Les réactions aussi sont intéressantes, car si celui-ci était sceptique par rapport à ces histoires, d’autres préféraient les recevoir avec un certain amusement. Enfin, une partie non-négligeable devait tout de même les prendre à la lettre, d’où la nécessité pour l’auteur de rendre le récit plus réaliste avec des indications géographiques, chronologiques, et parfois l’intervention de témoins nommés.  L’autorité, elle, semble correctement s’accommoder de ces récits. Effectivement, ils sont, comme vu précédemment, vecteur d’une morale qui arrange l’autorité royale et religieuse. Le Roi et l’Église ne sont pas tournés en dérision, et mieux, ils sont souvent mis en avant. On préfère les histoires bêtes aux imprimés séditieux, c’est une marchandise inoffensive : le fait divers permet de faire passer une sorte de propagande, bien que cela ne soit pas son but premier. En prévenant l’homme des dangers du luxe, de l’oisiveté, du jeu, ou de l’hérésie, on fait appel à l’humilité, au redressement moral, bref, tout ce qui est encouragé dans une société structurée autour du christianisme.

Pour terminer, on comprend donc la singularité et l’importance de ces historiettes. Peu conservées au fil du temps, les quelques morceaux que l’on possède aujourd’hui sont des témoins essentiels, permettant de retracer les craintes, les espoirs, voire les fantasmes d’une société. Ils nous montrent jusqu’où les sensibilités peuvent s’aventurer et comment un geste ou une pratique peuvent inquiéter. Ils sont les témoins de leur milieu social et du temps où ils sont produits et reçus : on trouve ainsi, durant les périodes de guerres de religion, des canards faisant allusion aux protestants. Ils offrent même des modèles de comportements, car, comme le précisait Roger Chartier, « Les livres du colportage seraient des instruments d’inculcation de conduites et de pensées nouvelles. » Certaines questions demeurent néanmoins autour des canards. Celle de la réception demeure encore mal connue, et au même titre, la question de l’auteur également. Peu signés, les canards sont des récits anonymes dans la grande majorité des cas, bien que l’on estime que les colporteurs ou les imprimeurs en soient les auteurs. Les canards continuent ensuite leur développement à l’époque contemporaine, principalement au XIXe siècle, mais dans des modalités parfois différentes.

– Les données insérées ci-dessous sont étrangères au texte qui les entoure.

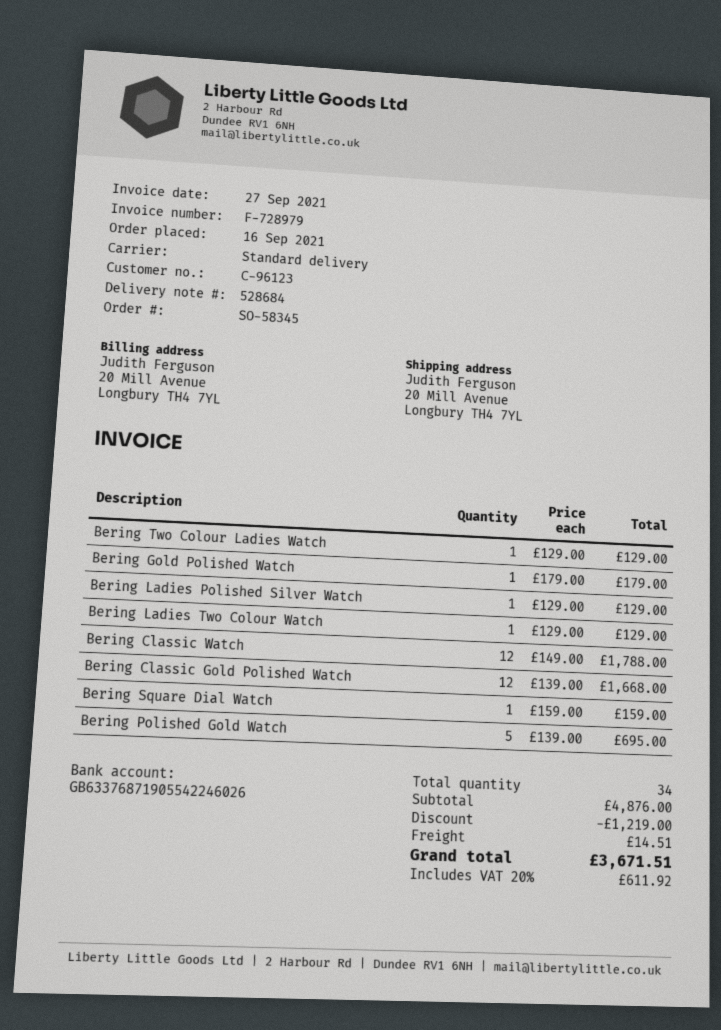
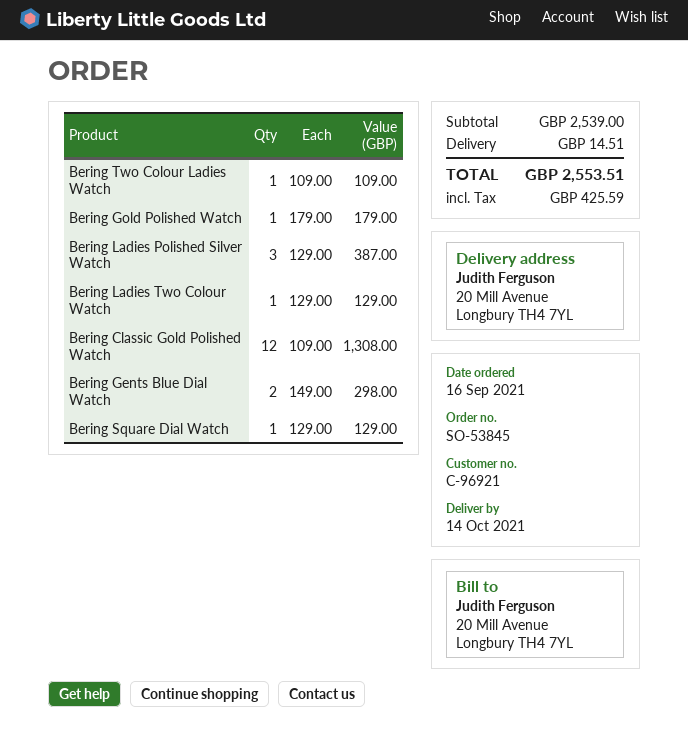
order number: SO-58345 -> SO-53845
customer number: C-96123 -> C-96921
Bering Two Colour Ladies Watch: 1 x 129.00 = 129.00 -> 1 x 109.00 = 109.00
Bering Ladies Polished Silver Watch: 1 x 129.00 = 129.00 -> 3 x 129.00 = 387.00
Bering Classic Watch: 12 x 149.00 = 1788.00 -> none
Bering Classic Gold Polished Watch: 12 x 139.00 = 1668.00 -> 12 x 109.00 = 1308.00
Bering Square Dial Watch: 1 x 159.00 = 159.00 -> 1 x 129.00 = 129.00
Bering Polished Gold Watch: 5 x 139.00 = 695.00 -> none
Bering Gents Blue Dial Watch: none -> 2 x 149.00 = 298.00
subtotal: 4876.00 -> 2539.00
discount: 1219.00 -> none
tax: 611.92 -> 425.59
total: 3671.51 -> 2553.51

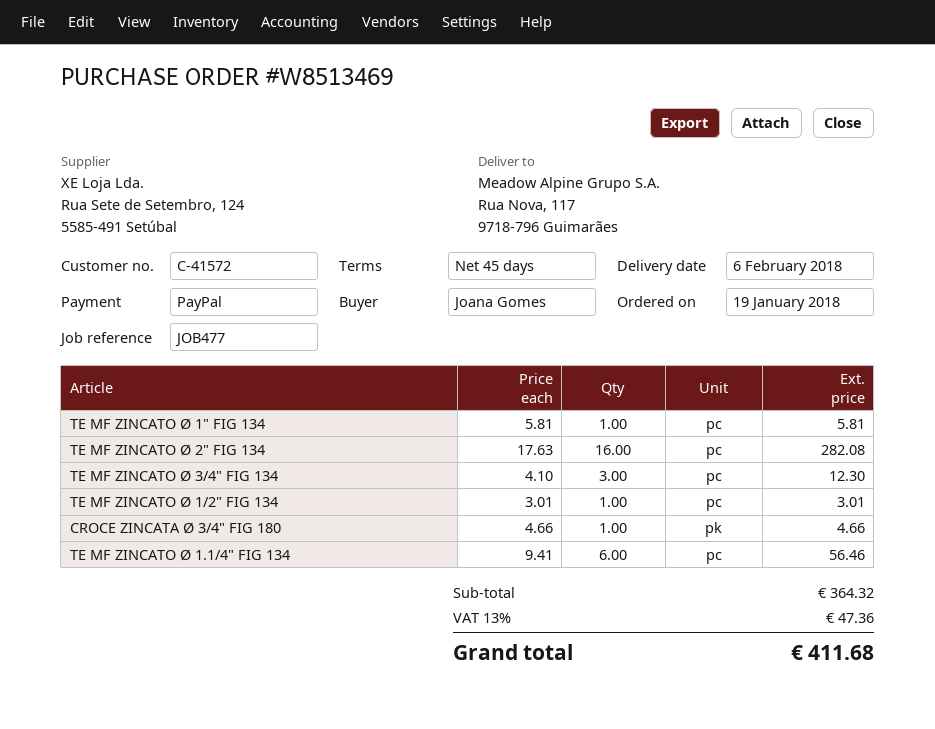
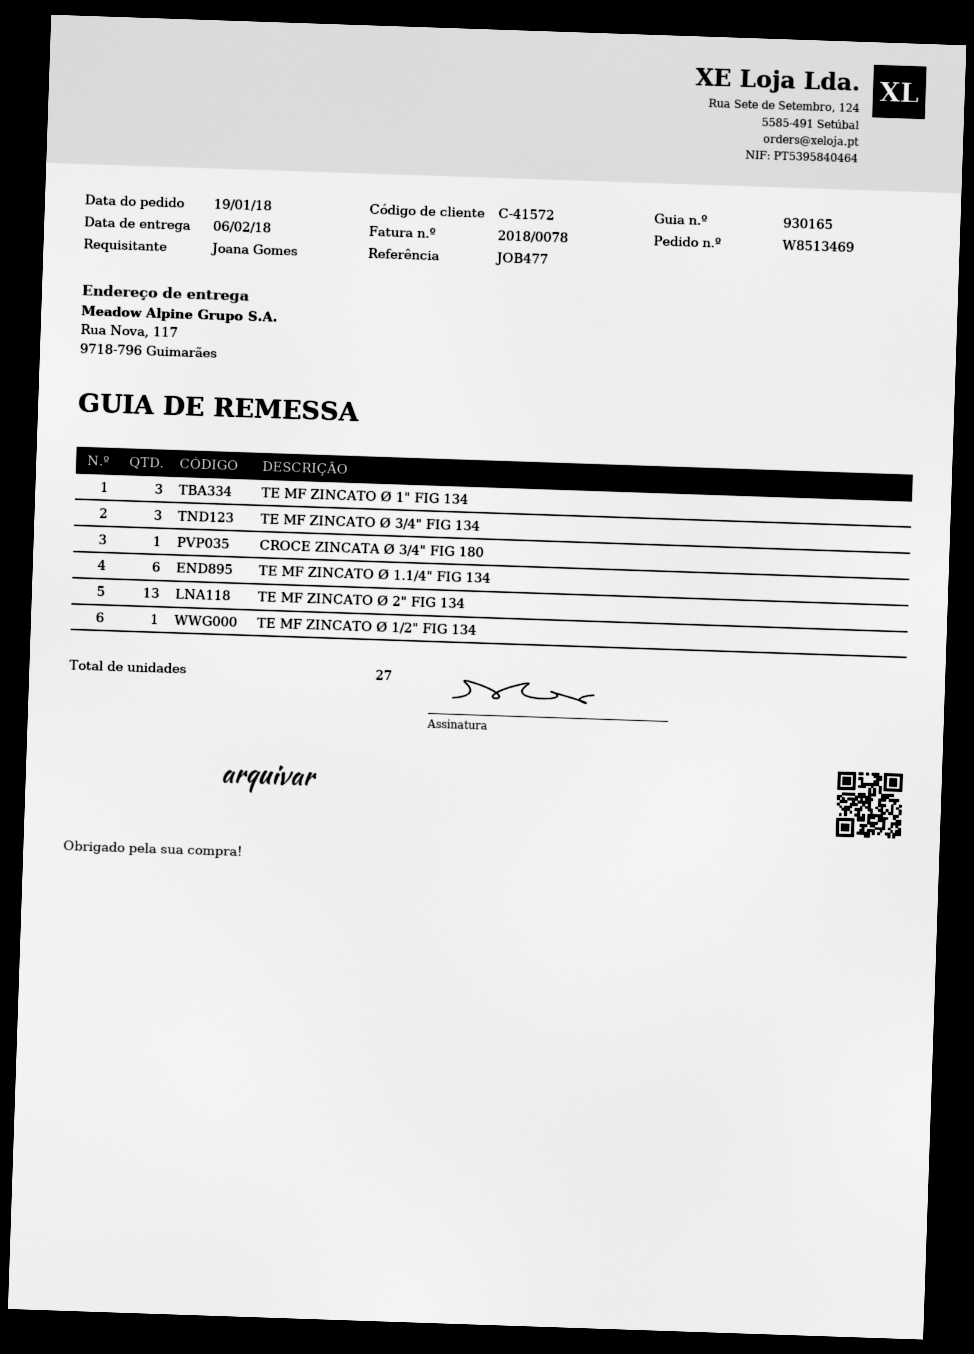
TE MF ZINCATO Ø 1" FIG 134: 1 -> 3
TE MF ZINCATO Ø 2" FIG 134: 16 -> 13

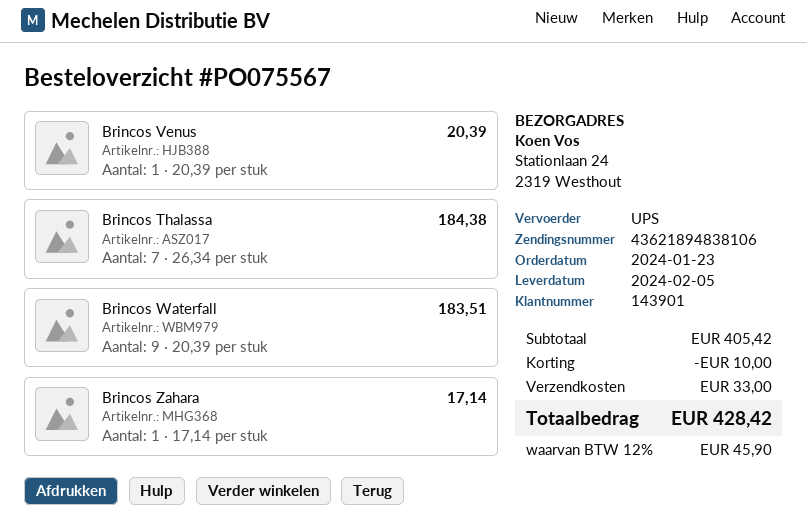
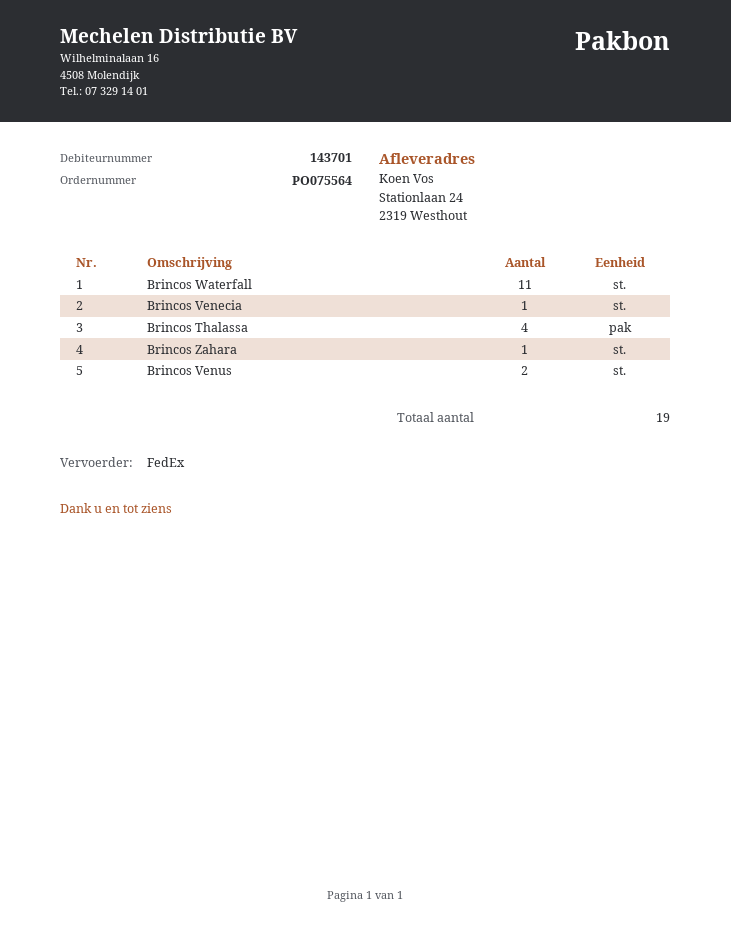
order number: PO075567 -> PO075564
customer number: 143901 -> 143701
shipping method: UPS -> FedEx
Brincos Venus: 1 -> 2
Brincos Thalassa: 7 -> 4
Brincos Waterfall: 9 -> 11
Brincos Venecia: none -> 1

Quelques liens et sources utiles

CHARTIER Roger (dir.), Les usages de l’imprimé (XVe-XIXe siècle), Paris, Fayard, coll. « Nouvelles Études Historiques », 1987.

LEVER Maurice, Canards sanglants. Naissance du fait divers, Paris, Fayard, coll. « Nouvelles Études Historiques », 1993.

LIEBEL Silvia, Les Médées modernes. La cruauté féminine d’après les canards imprimés français (1574-1651), Rennes, Presses universitaires de Rennes, coll. « Histoire », 2013.

SEGUIN Jean-Pierre, L’information en France avant le périodique. 517 canards imprimés entre 1529 et 1631, Paris, Maisonneuve et Larose, 1964.